▶ **What needs to be done**
Wherever "sistema" occurs in the entries, copy the line that holds it.

* * * *

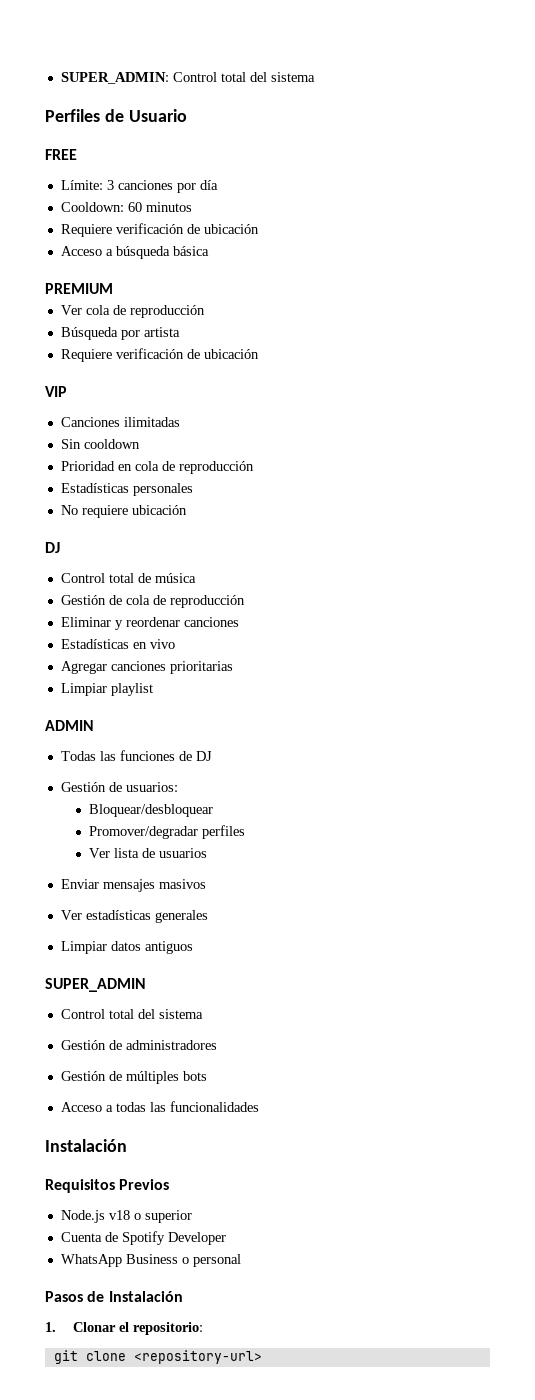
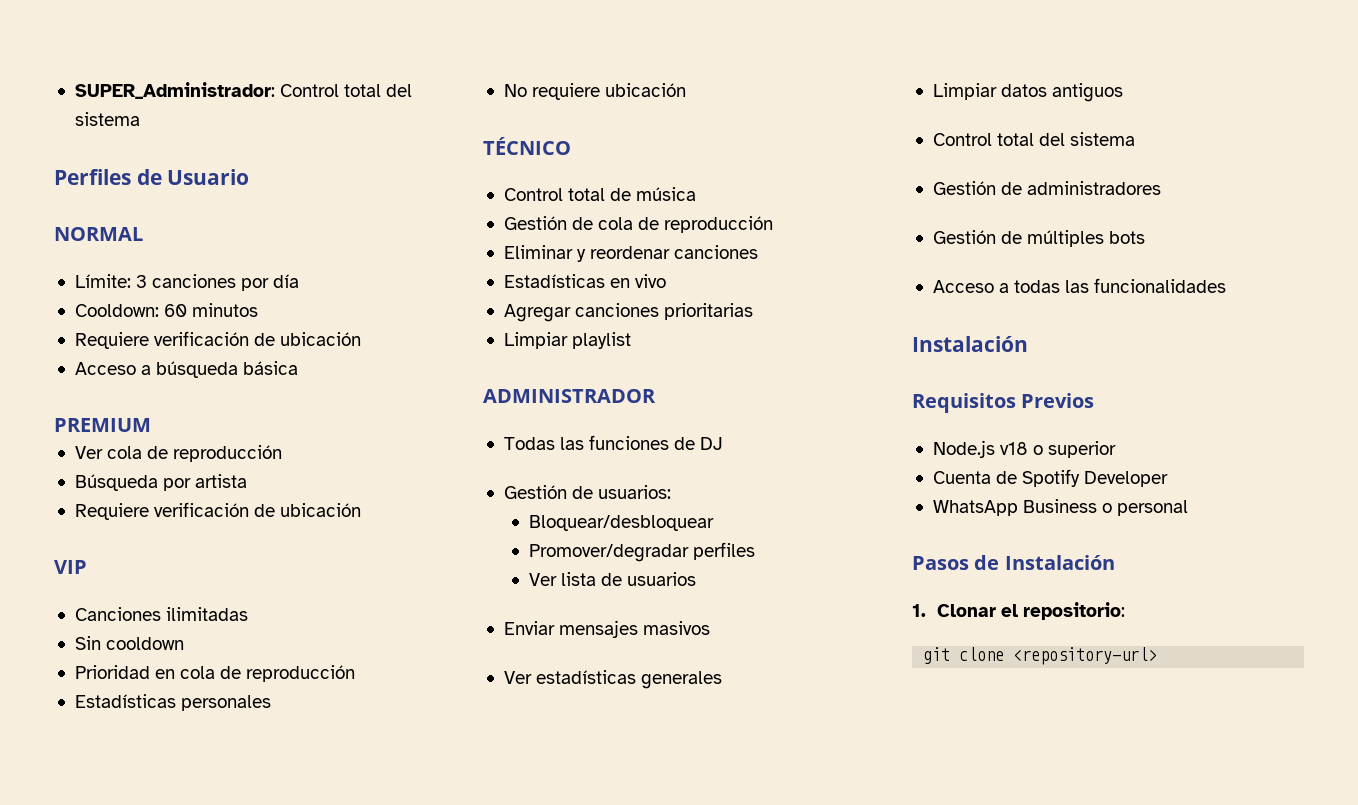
- SUPER_ADMIN: Control total del sistema
+ SUPER_Administrador: Control total del sistema
- FREE
+ NORMAL
  No requiere ubicación
- DJ
+ TÉCNICO
- ADMIN
+ ADMINISTRADOR
- SUPER_ADMIN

* * * *

▶ **Your response**
- SUPER_ADMIN: Control total del sistema
+ SUPER_Administrador: Control total del sistema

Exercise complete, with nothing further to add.